The cheapest Android model — the IO Light — can access all of the ROK services. $90 is a pretty good price for an Android phone plus a year of telemedicine. Details are scarce on what "pharmacy discounts" means, but it's conceivable that those discounts alone could be worth the price of the phone. The phone itself looks and feels like the cheap phone that it is, but the wonderful thing about smartphones is that any Android phone can do a whole lot, including GPS navigation, gaming, and whatever messaging apps you like. And of course you can use Wi-Fi — including Wi-Fi calling — to keep your cellular bill to an absolute minimum.
The other Android models run $170 for the IO 3D and $275 for the IO 3D Pro. Only the most expensive model manages to look and feel not-cheap, although you can find vastly better phones from brands like Motorola and Alcatel for these prices. I guess that's why these these IO models include glasses-free 3D screens. That's the little something extra that's supposed to make these phones worth it.
How well does the 3D effect work? About how you'd expect, if you've followed 3D screen tech over the last decade. If you get the distance and angle just right, and hold very still, it works fine. There's no new ground being broken here.
Years of attempts by several companies have failed to demonstrate any serious demand for 3D technology, although most previous attempts have been on high-end phones. Asking consumers to invest their hard-earned money in a pricey 3D phone is a tough sell when most consumers aren't sure whether they even want 3D. At least here the barrier to entry is much lower. $170 for a 3D phone might be an easier sell, although that's still a lot of money for kind of people ROKiT is targeting.
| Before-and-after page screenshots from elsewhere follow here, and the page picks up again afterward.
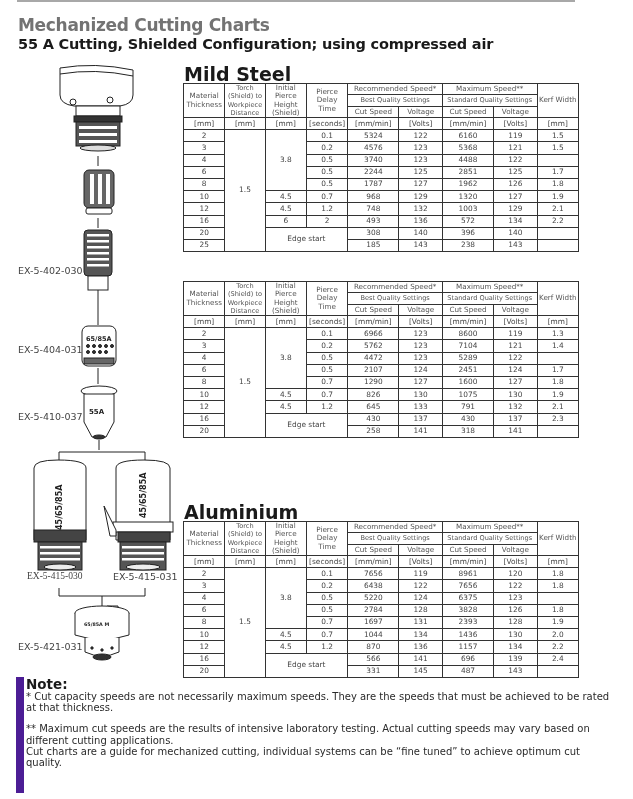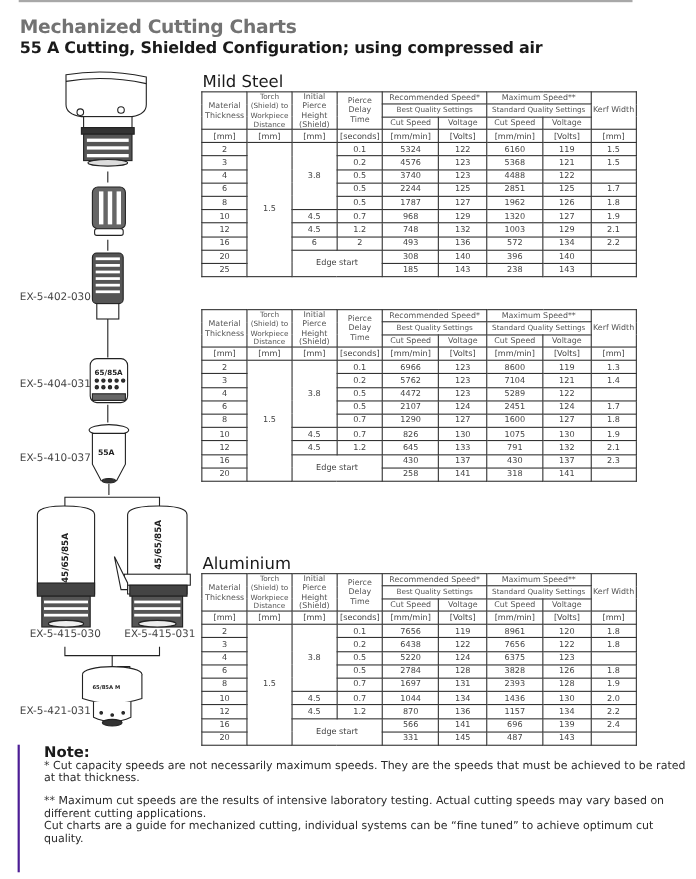"Mild Steel" .section h2 { font-size: 15px -> 19px; font-weight: normal -> bold }
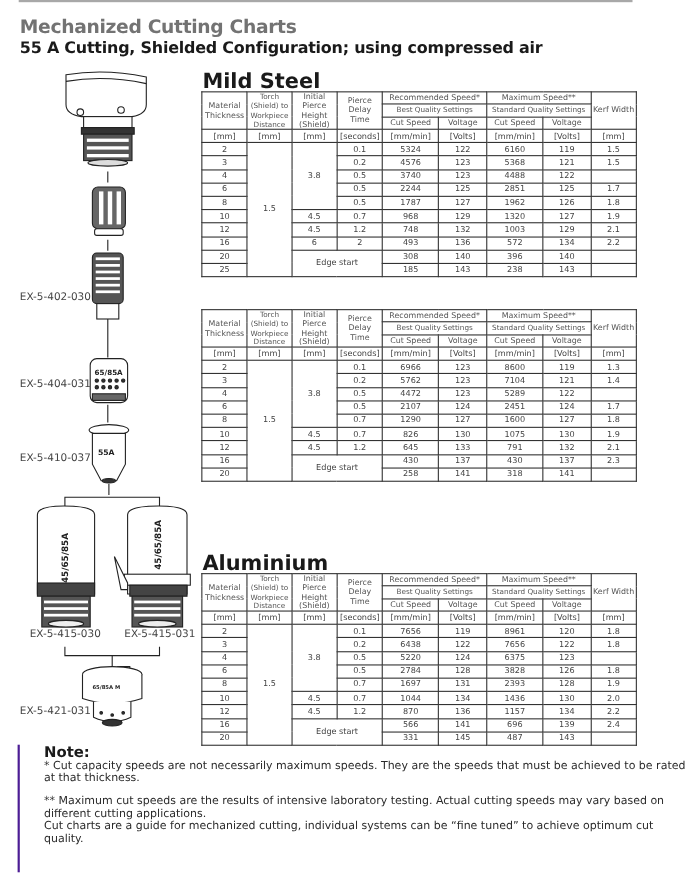"EX-5-415-030" div.plabel { font-family: none -> Liberation Serif, serif }
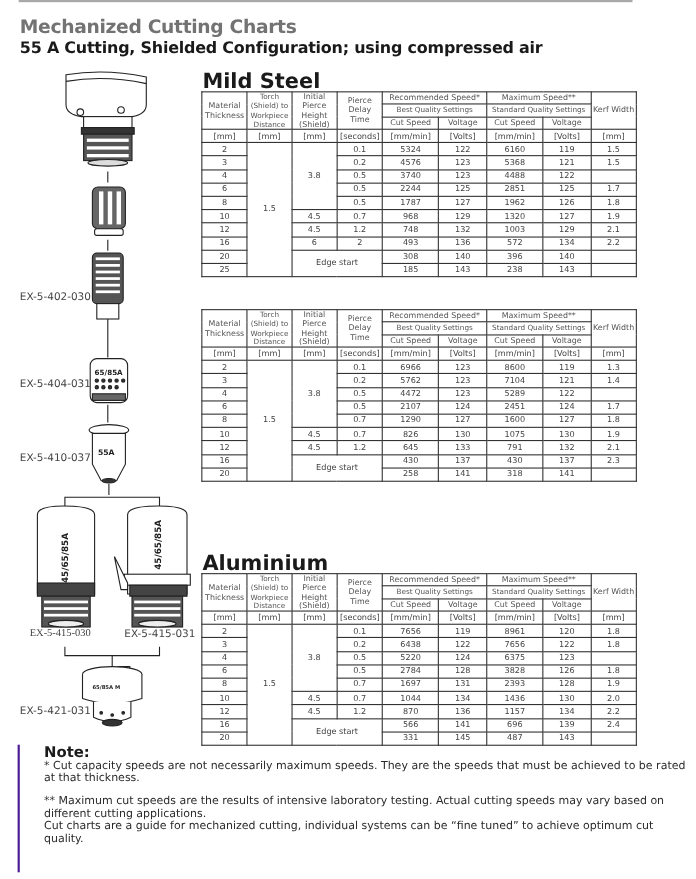"Note:" .note { border-left: 2px solid #4c1d95 -> 8px solid #4c1d95; padding-left: 22px -> 2px }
ROKiT is launching in the US and India initially, and later in the UK. The services offered will vary by country; ROK Health is unique to the US market.
ROKiT is definitely one of the strangest companies I've ever encountered. Their parent company, ROK Brands, is owned by two billionaires that seem to start new ventures on whims. One of the founders made most of his money selling Patrón tequila, and most of the company's holdings are still in beer and liquor.